Begründung für diese Annahme ist, dass z.B. bei der Ausbildung zum Polizisten nicht danach gefragt wird, welche Kampfkunst (nennt man das Stil?) zu einem passt, sondern einfach eine bestimmte KK für alle gelehrt wird. Offenbar hat man mit diesen KK gute Erfahrungen in direkten Auseinandersetzungen gemacht. |
Dem liegt die falsche Ansicht zugrunde, dass Polizisten besonders häufig kämpfen, das besonders gut können und die Situationen in die Polizisten geraten mit denen eines zivilen Anwenders vergleichbar sind. Auch ein typischer Anfängerfehler: Was bei Ordnungskräften und militärischen Einheiten gelehrt wird ist meistens nur ein kleines Pflichtprogramm, dass zu fast gar nichts taugt.

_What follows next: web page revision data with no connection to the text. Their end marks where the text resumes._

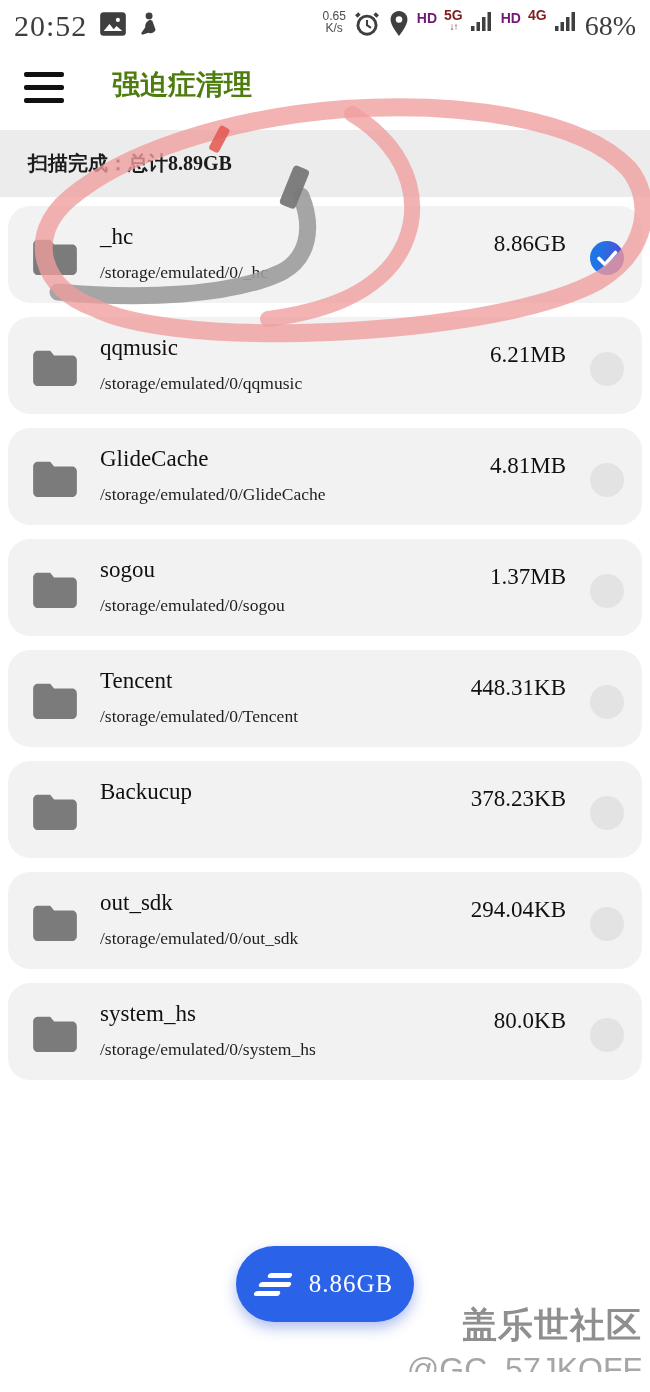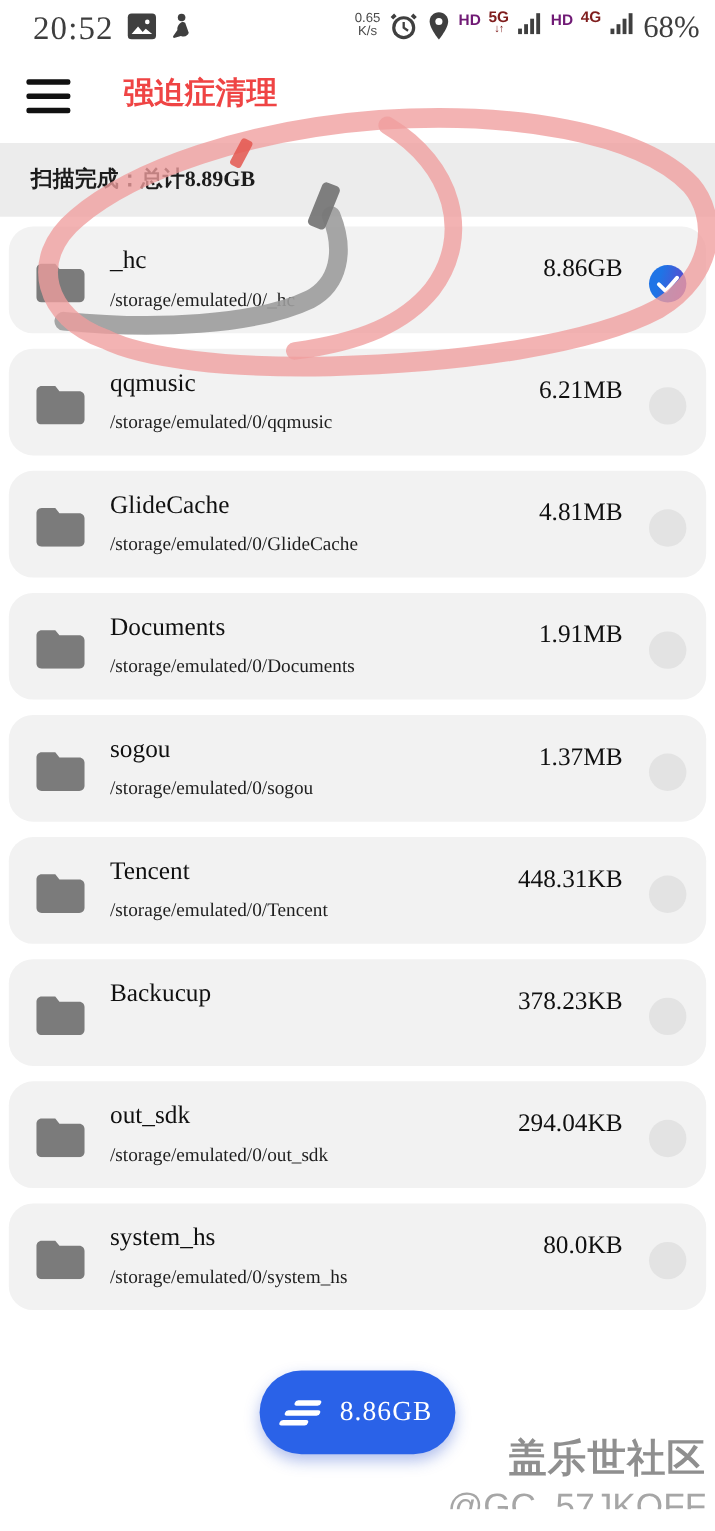"20:52" .statusbar { left: 16px -> 0 }
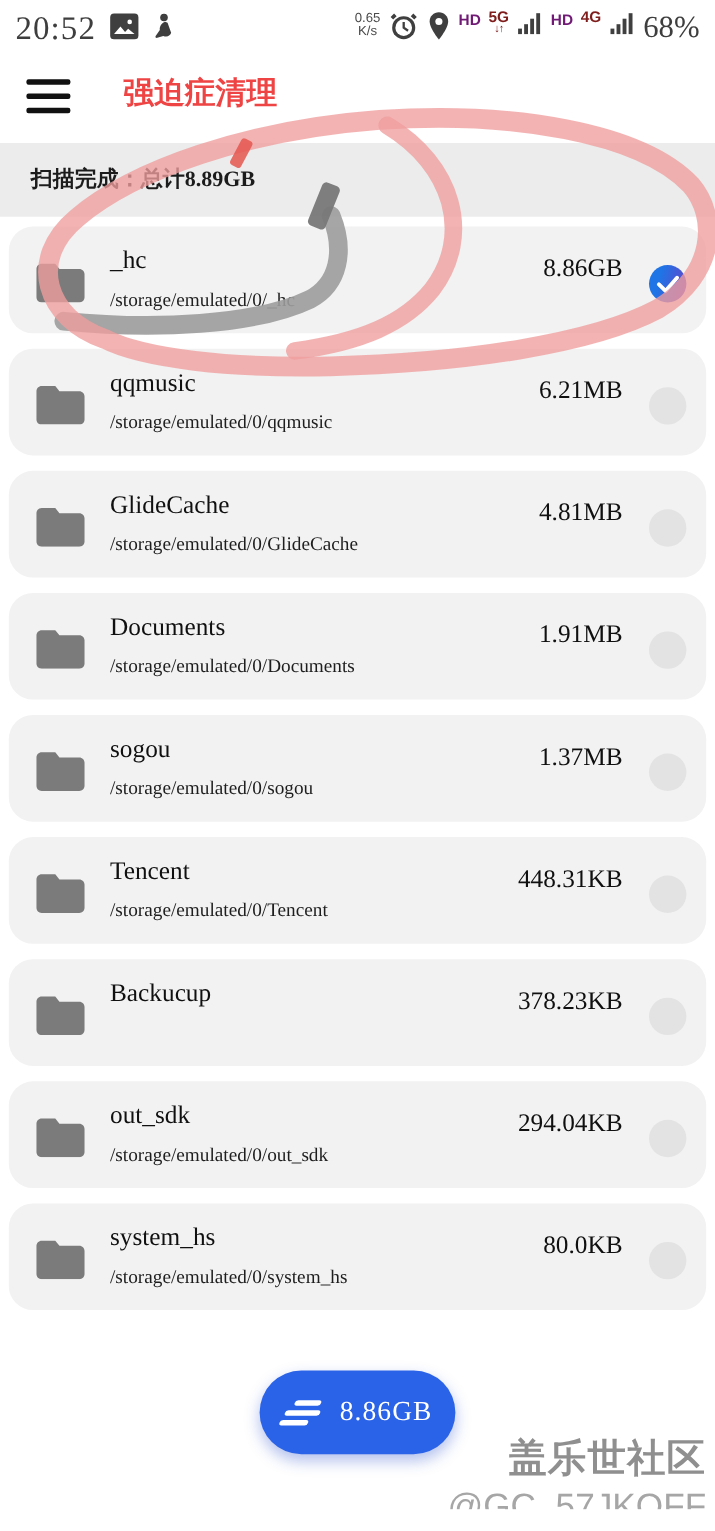"强迫症清理" .app-title { color: #ef4444 -> #4d7c0f }
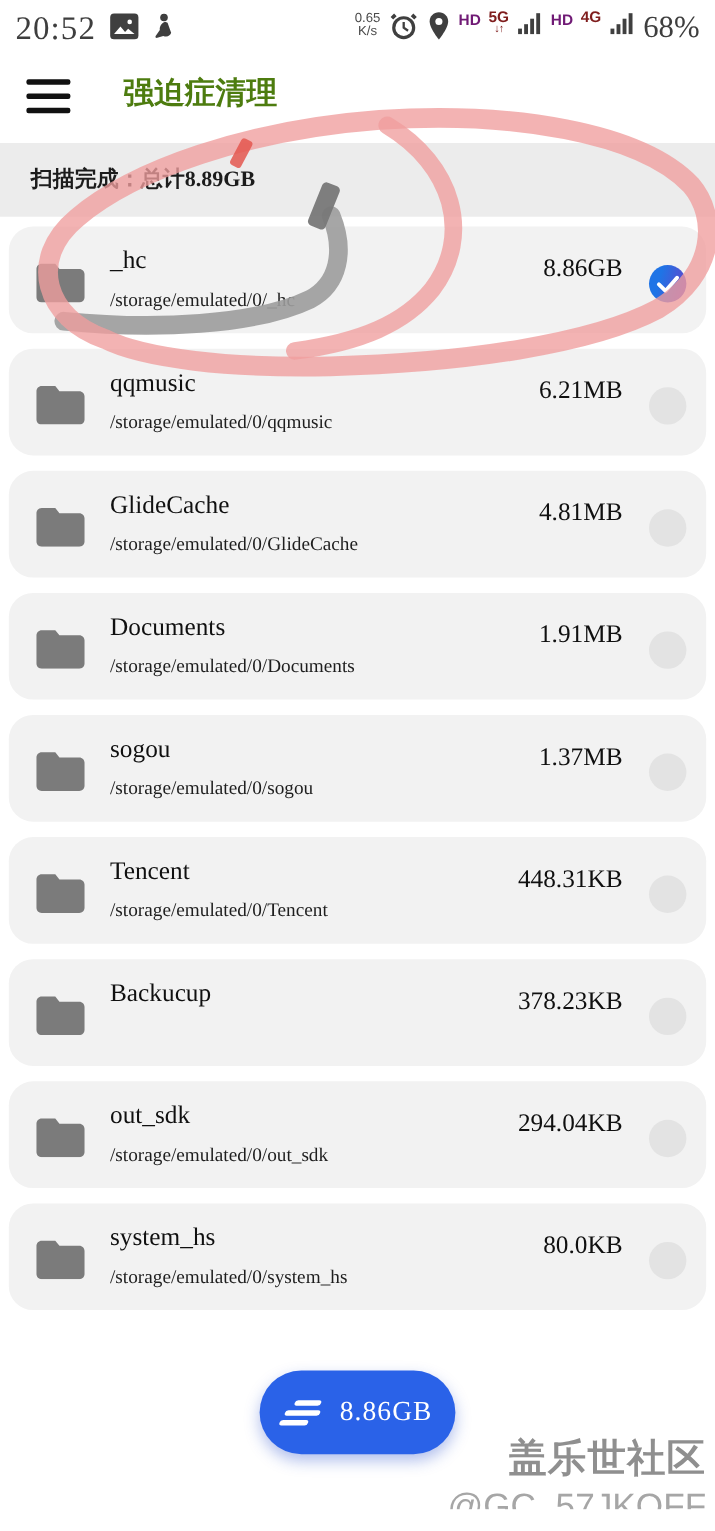"Documents" div.row { html: <div> <span> <svg> <path></path> </svg> </span> <div>Documents</div> <div>/storage/emulated/0/Documents</div> <div>1.91MB</div> <div> </div> </div> -> none }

Mal abgesehen davon, dass in solchen Institutionen völlig andere Zielsetzungen vorherrschen (Polizisten sind vielfältig bewaffnet, seltenst alleine, wollen festnehmen und nicht einfach nur unverletzt bleiben und verschwinden, müssen sehr darauf achten, was sie mit dem Gegenüber anstellen, usw.). Außerdem ist die Entscheidung irgendeines Funktionsträgers ganz oben, was denn nun amtliche Sportart ist, keineswegs besonders aussagekräftig, was die Tauglichkeit anbelangt. De Fakto wird bei der Polizei gelehrt, was der Ausbilder eben so kann, unter dem Titel Ju-Jutsu findet sich da ein Haufen Zeug.
Wenn Polizisten sich privat weiterbilden (was sie müssen, wenn sie was können wollen), dann finden die sich mindestens genauso oft in den
FMA, dem
JKD oder den versch. ing ung Stilen, wie im Ju-Jutsu.